The result is a fully realized, uncompromising vision of death and sacrifice that both honors Stewart’s Professor X and Jackman’s Wolverine and says goodbye to them. The fact that its dramatic power has not been ruined by the two actors’ subsequent reprisals of their characters in the Marvel Cinematic Universe only speaks further to just how well “Logan” works, regardless of how much the finality of its story has been diminished by the likes of “Doctor Strange in the Multiverse of Madness” and “Deadpool and Wolverine.”

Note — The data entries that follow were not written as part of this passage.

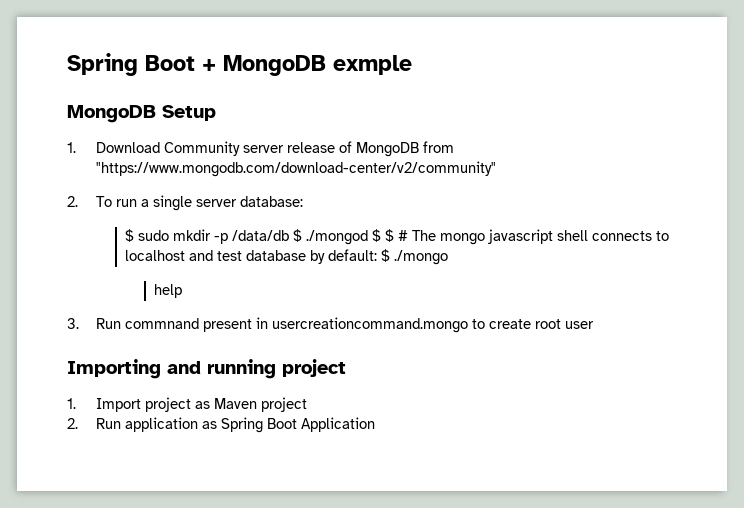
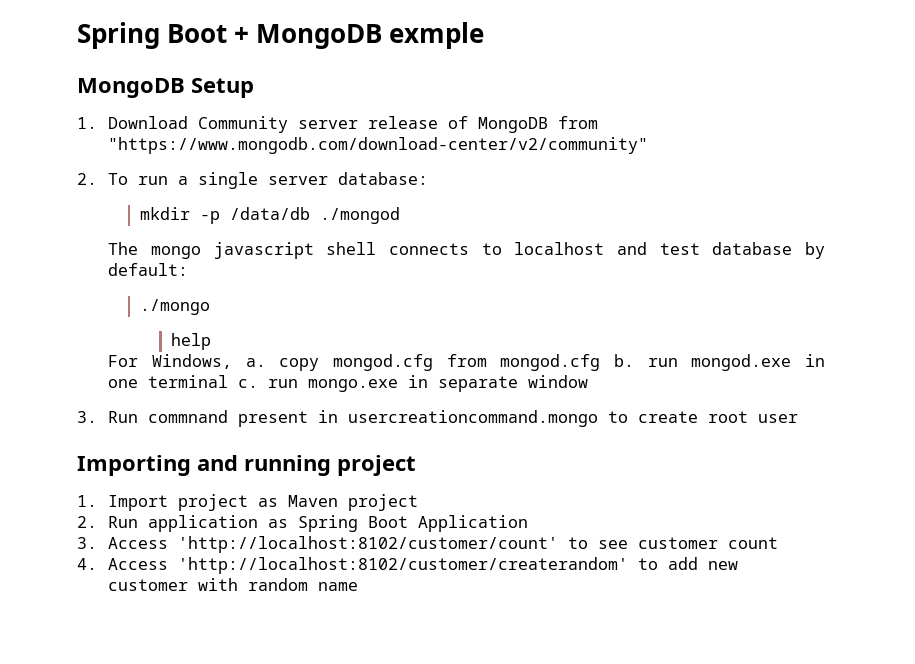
- $ sudo mkdir -p /data/db $ ./mongod $ $ # The mongo javascript shell connects to localhost and test database by default: $ ./mongo
+ mkdir -p /data/db ./mongod
+ The mongo javascript shell connects to localhost and test database by default:
+ ./mongo
+ For Windows, a. copy mongod.cfg from mongod.cfg b. run mongod.exe in one terminal c. run mongo.exe in separate window
+ 3. Access 'http://localhost:8102/customer/count' to see customer count
+ 4. Access 'http://localhost:8102/customer/createrandom' to add new customer with random name

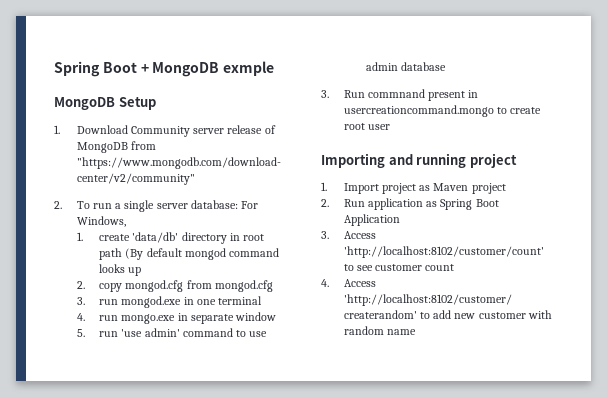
- 2. To run a single server database:
- mkdir -p /data/db ./mongod
- The mongo javascript shell connects to localhost and test database by default:
- ./mongo
- help
- For Windows, a. copy mongod.cfg from mongod.cfg b. run mongod.exe in one terminal c. run mongo.exe in separate window
+ 2. To run a single server database: For Windows,
+ 1. create 'data/db' directory in root path (By default mongod command looks up
+ 2. copy mongod.cfg from mongod.cfg
+ 3. run mongod.exe in one terminal
+ 4. run mongo.exe in separate window
+ 5. run 'use admin' command to use admin database

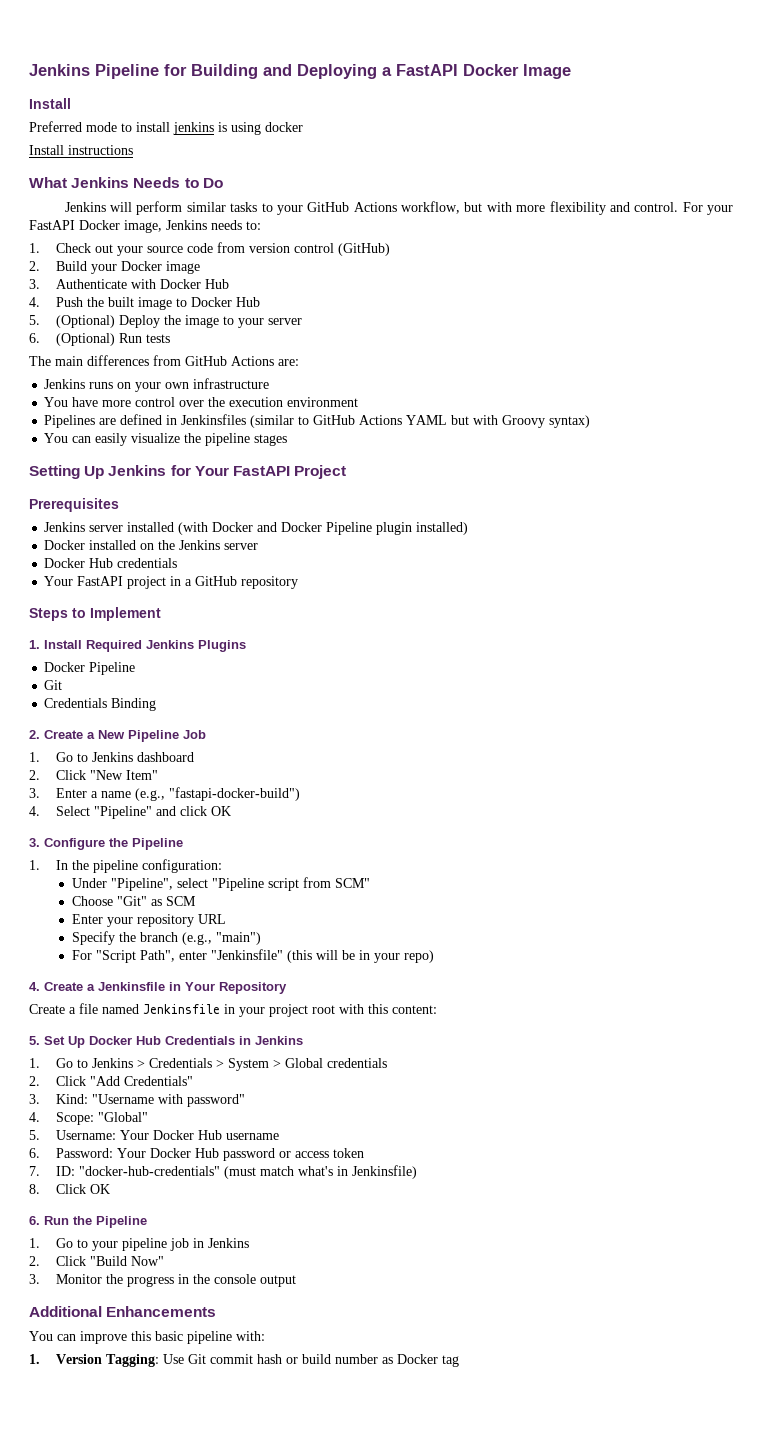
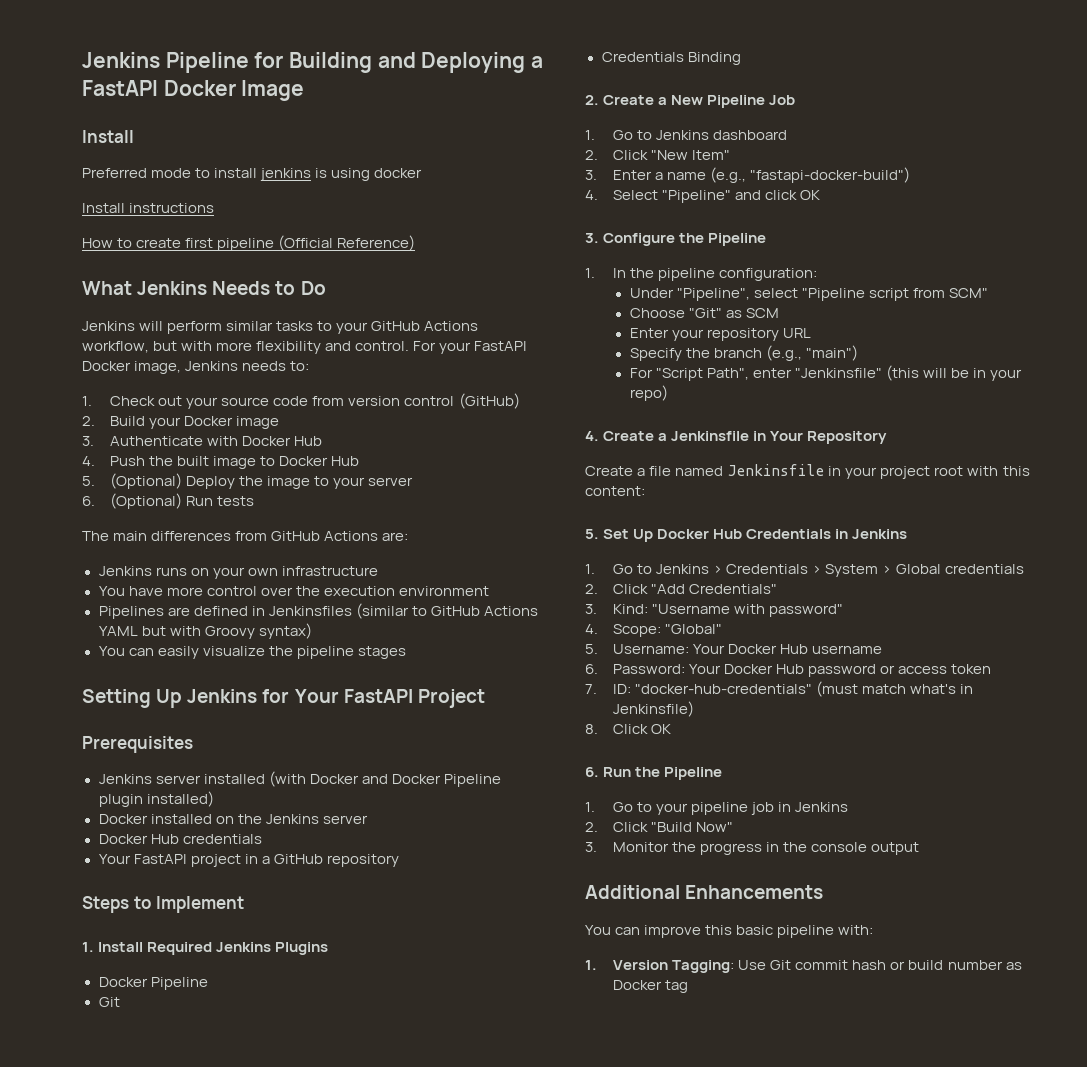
+ How to create first pipeline (Official Reference)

“Portrait of a Lady on Fire” (2019)
2019 was an exceptionally good year for movies. “Once Upon a Time in… Hollywood,” “Parasite,” “The Irishman,” “Marriage Story” and “Knives Out” were all released within a few months of each other that year, and yet there is a case to be made that writer-director Céline Sciamma’s “Portrait of a Lady on Fire” was then and still is the best of the bunch. Set in the late 18th century, the French drama follows a female painter (Noémie Merlant) who is hired to paint a portrait of Héloïse (Adèle Haenel), a young woman living on an island in Brittany whose mother (Valeria Golino) has forced her to leave her life in a convent behind in order to marry a Milanese nobleman.
Her portrait is intended to convince her distant, prospective husband of her beauty and marital potential. As she paints her, however, Merlant’s Marianne quickly finds herself falling in love with Haenel’s Héloïse and finds her feelings reciprocated. Their affair provides a vessel for “Portrait of a Lady on Fire” to explore the ever-lasting power of love and the inherent inequality between an artist and their subject, as well as how real love, at its purest and best, develops when two people learn to see each other both fully and equally.

“Suspicion” (1941)
“Suspicion” is one of Alfred Hitchcock’s most underrated films. Released in 1941 and shot in striking black and white, the thriller follows a shy heiress (Joan Fontaine) who meets and falls in love with a handsome, charming playboy (Cary Grant). After eloping with him, she begins to suspect that he is secretly planning to murder her in order to assume full control of her family’s wealthy estate. What follows is an intense psychological thriller in which Fontaine’s Lina finds reason for concern in every one of her husband’s often suspicious, potentially incriminating acts.
Deftly directed and paced by Hitchcock and editor William Hamilton, “Suspicion” is incredibly effective at trapping you in the same paranoid, increasingly panicked mental state as its heroine. Clocking in at just 99 minutes long, the film does not overstay its welcome, either. Instead, it tells its story of how easily love can become corrupted by money and social status with unsentimental efficiency and eye-catching style. Above all else, it proves that Hitchcock was truly gifted at finding the tension and terror in even the most seemingly mundane human interactions and relationships.

“Babygirl” (2024)
Daring and unrepentantly sexy, “Babygirl” is the kind of film that Hollywood largely does not make anymore (i.e., an erotic thriller). Written and directed by “Bodies Bodies Bodies” filmmaker Halina Reijn, the film follows a powerful CEO (Nicole Kidman) who begins an ill-advised affair with a young male intern (Harris Dickinson) at her company. Their relationship allows Kidman’s Romy the chance to explore her long-buried interest in submissive sexual pleasure, but it also threatens to tear apart her carefully maintained life with her husband (Antonio Banderas) and their children.
Psychologically gripping and yet surprisingly playful, “Babygirl” is funnier, sexier and thornier than even its premise suggests. It benefits greatly from Kidman’s outstanding central performance, which keeps “Babygirl” grounded in believable human emotions even as its story and relationships get increasingly messy and wild in its second half. It’s coming to Max on April 25.